Nastaran (pseudonyme), 23 ans, est étudiante à l'université de Téhéran.

 

Si – et j’insiste, si – ils ont dissous la "Gasht-e Ershad", la loi, elle, n'a pas changé. Ils ont seulement changé ceux qui la mettent en application. Le respect du code vestimentaire voulu par les islamistes fanatiques se retrouve dans la charia. Selon l'article 141 du Code pénal islamique, les femmes doivent porter le hijab islamique dans les espaces publics, faute de quoi elles peuvent être condamnées à une peine de dix jours à deux mois de prison.

Il faut rappeler que la police des mœurs a été créée en 2006. De 1979 à 2006, les bassidjis et toutes les autres polices du pays étaient chargés de faire appliquer ces lois barbares contre la population, en particulier contre les femmes.

Ce que dit [le procureur général] n'a aucun sens, et je ne sais pas pourquoi les médias occidentaux sont si enthousiastes à ce sujet – encore plus que nous. En outre, ce que nous demandons est bien plus important que le simple fait de ne pas porter de foulard dans la rue, comme le montrent clairement nos slogans depuis le premier jour : "Hé hé, ho ho, les mollahs doivent partir". La République islamique doit disparaître, et rien de moins. Je n'abandonnerai pas, je participerai à chaque manifestation et grève à Téhéran, comme je le fais aujourd'hui. Je ne porterai plus jamais de foulard, quoi qu'il arrive.

Une vidéo partagée sur Telegram le 5 décembre 2022 montre des magasins à Sanandaj, en Iran, suivant la grève générale nationale.

"Notre slogan est 'Femme, vie, liberté'. Est-ce que quelque chose a changé pour répondre à nos demandes ?"

Agrin (pseudonyme), 23 ans, est étudiante à Chiraz et originaire de la région kurde d'Iran.

La police des mœurs n'a jamais été la préoccupation principale pour nous, car même s'ils l'ont vraiment supprimée – ce qui n'est pas le cas –, nous ne mettrons pas fin à notre "révolution". Elle a commencé avec le meurtre de Mahsa Amini par la police des mœurs, oui.
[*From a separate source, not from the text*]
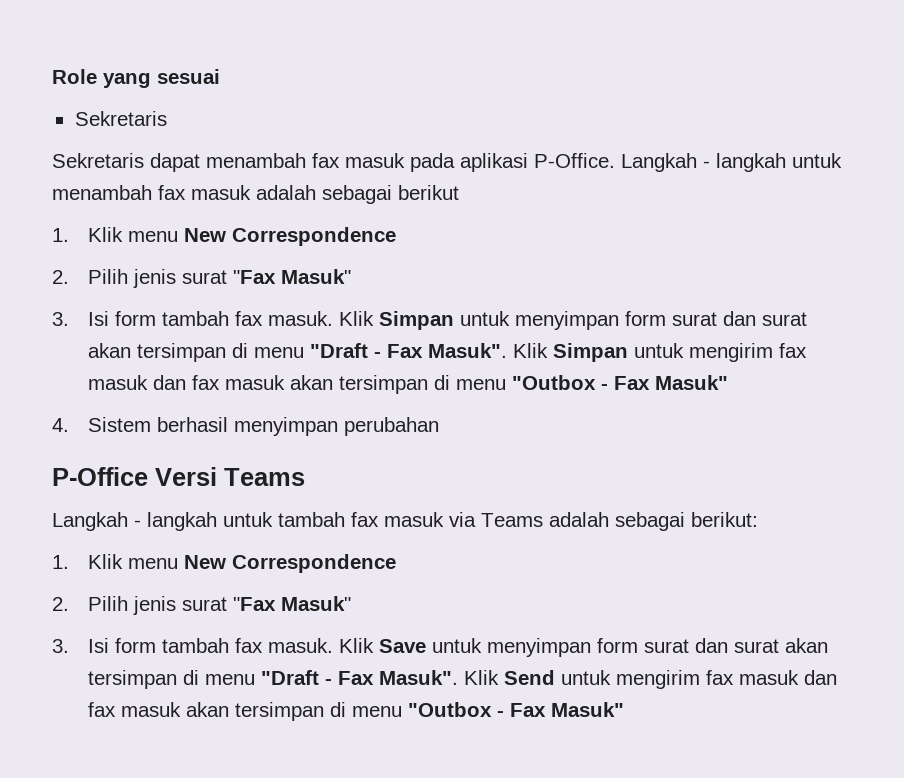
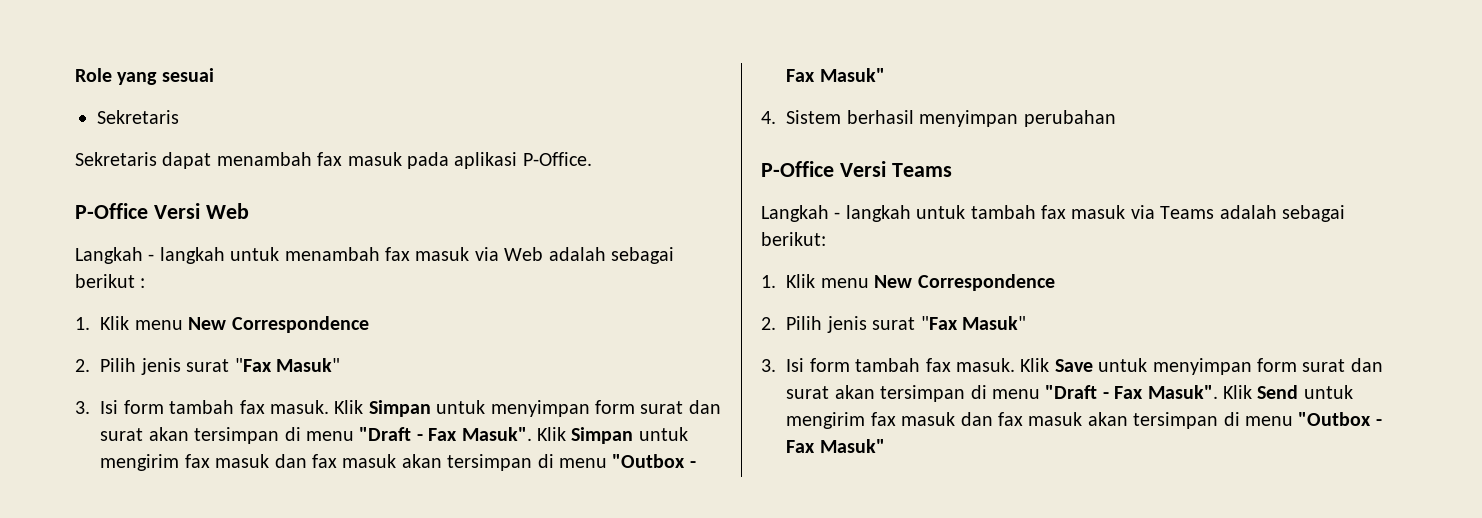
- Sekretaris dapat menambah fax masuk pada aplikasi P-Office. Langkah - langkah untuk menambah fax masuk adalah sebagai berikut
+ Sekretaris dapat menambah fax masuk pada aplikasi P-Office.
+ P-Office Versi Web
+ Langkah - langkah untuk menambah fax masuk via Web adalah sebagai berikut :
Mais ça ne s’est jamais résumé à une manifestation contre cette police ; c'était une révolution contre l'ensemble de la structure de la République islamique.
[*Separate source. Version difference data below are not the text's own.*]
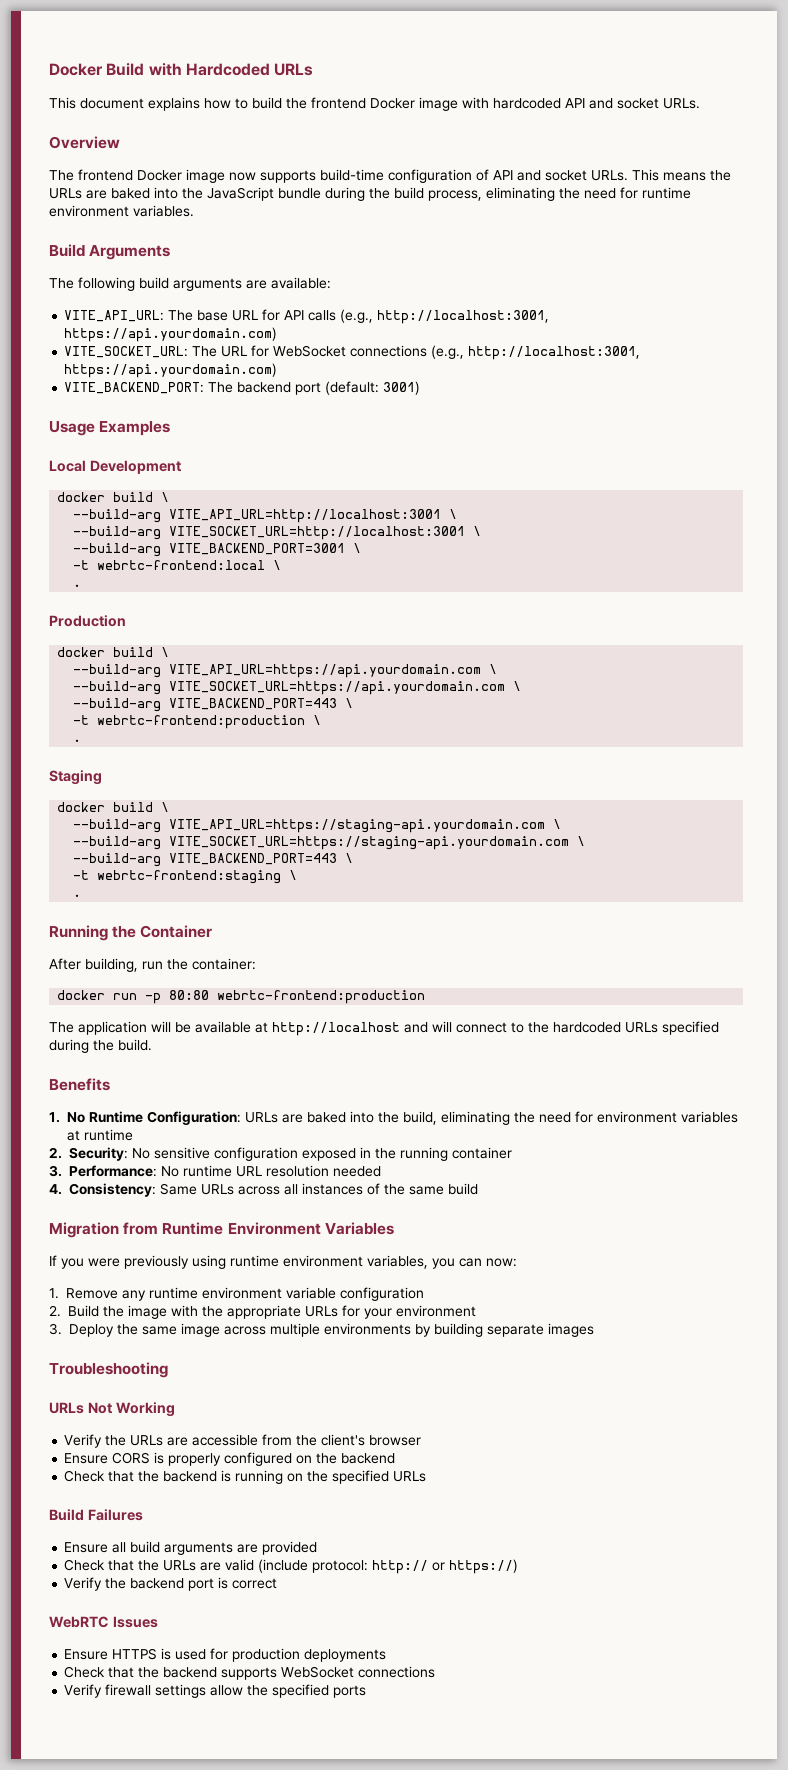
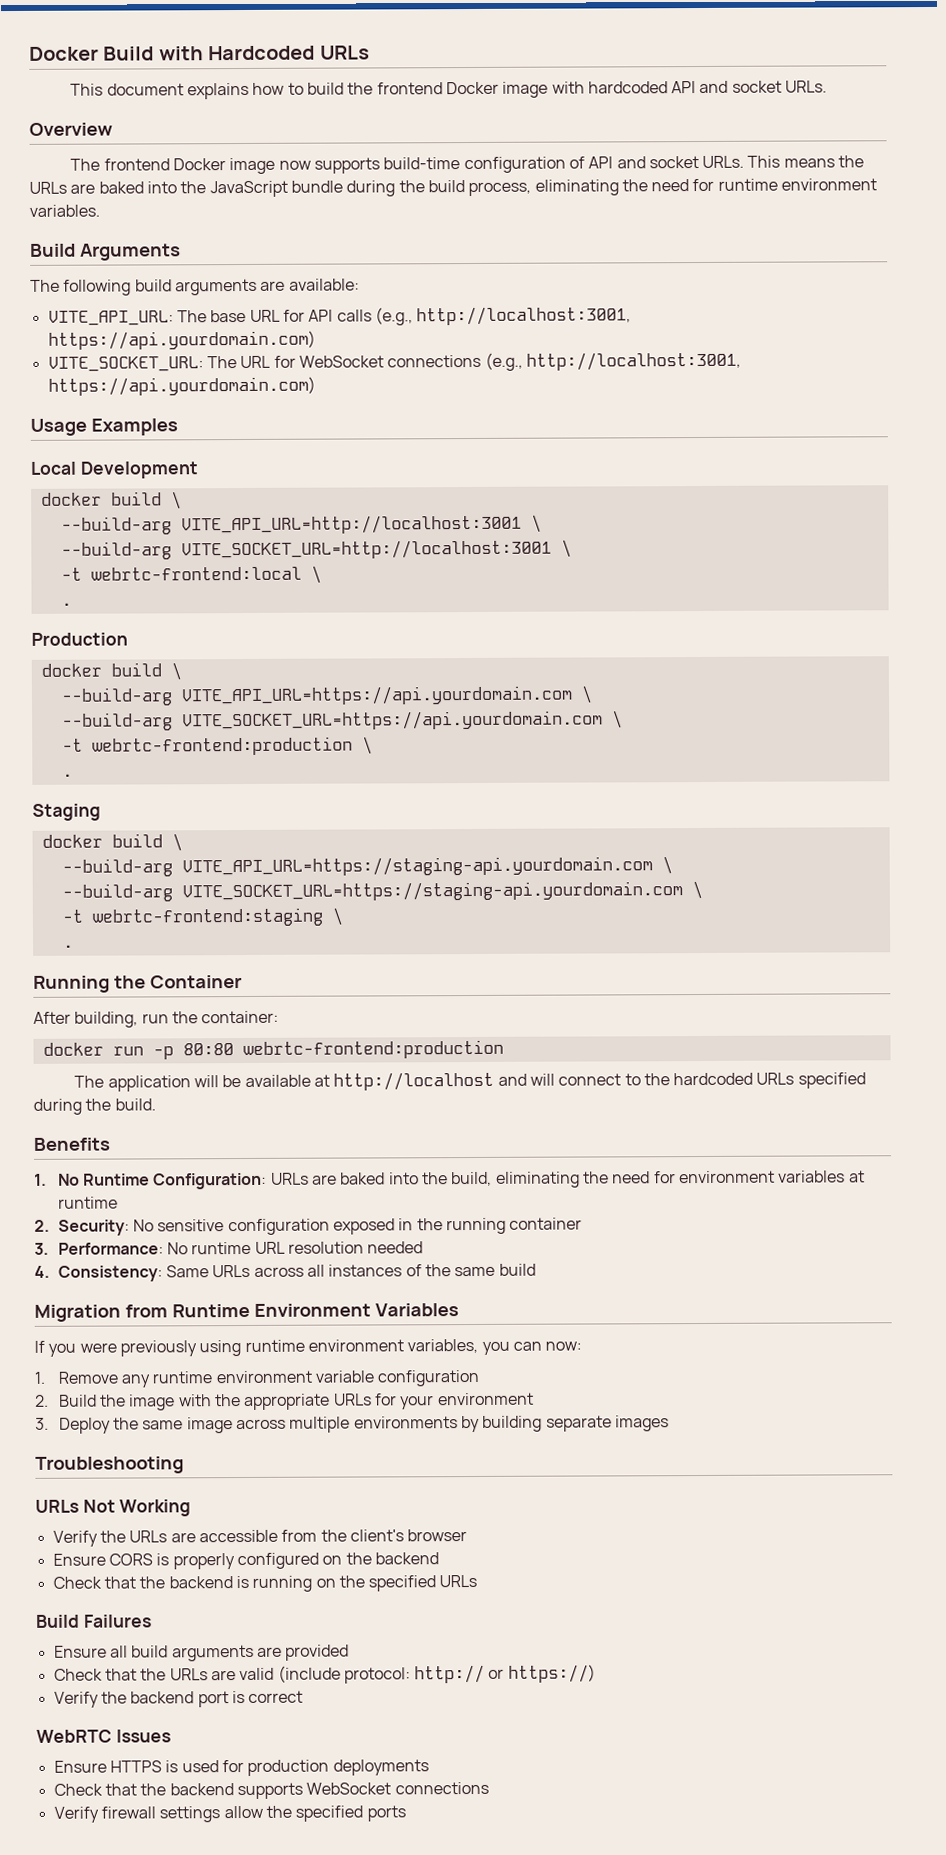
- VITE_BACKEND_PORT: The backend port (default: 3001)
- --build-arg VITE_BACKEND_PORT=3001 \
  --build-arg VITE_SOCKET_URL=https://api.yourdomain.com \
- --build-arg VITE_BACKEND_PORT=443 \
  --build-arg VITE_SOCKET_URL=https://staging-api.yourdomain.com \
- --build-arg VITE_BACKEND_PORT=443 \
Nous n'avons même pas de police des mœurs dans ma ville [dans la province du Kurdistan], comme dans la plupart des villes d'Iran. Elle n'existe que dans les grandes villes comme Téhéran, Chiraz ou Ispahan. Alors pourquoi les habitants des villes et des banlieues ont-ils rejoint la révolution dès le début ? Parce que les revendications étaient les mêmes dans toutes les villes, que ce soit dans les villes kurdes ou à Téhéran, Tabriz ou dans la province du Baloutchistan : la fin de la République islamique.

Des vidéos partagées sur Twitter le 5 décembre 2022 montrent des magasins fermés à Chiraz.

Notre slogan est "Femme, vie, liberté". Est-ce que quelque chose a changé pour répondre aux demandes de ce slogan ? Ont-ils changé les lois antifemmes ? Non. Ont-ils amélioré nos vies ? Ou ont-ils pris des mesures dans ce sens ? Avons-nous une vie normale comme les gens en Europe, par exemple ? Non. Nous ont-ils donné notre liberté ? Puis-je aller à la plage en bikini ? Puis-je voyager sans l'autorisation de mon tuteur masculin ? Est-ce que je peux être juge ? Puis-je être athée ? Puis-je être lesbienne sans être punie ? Non, je ne le peux pas. Donc rien n'a changé. La République islamique n'est pas en mesure de répondre à nos demandes. Nous poursuivrons notre révolution jusqu'au jour où la réponse à toutes ces questions et à bien d'autres sera "oui" – et un oui clair et fort.

Cette vague de protestations constitue l'un des plus grands défis pour le régime iranien depuis la révolution islamique de 1979. Selon l’ONG Iran Human Rights, au moins 448 personnes ont été tuées lors de ces manifestations, dont 51 enfants. Les étudiants et les jeunes ont été au cœur des protestations, qui ont été durement réprimées par les forces de sécurité.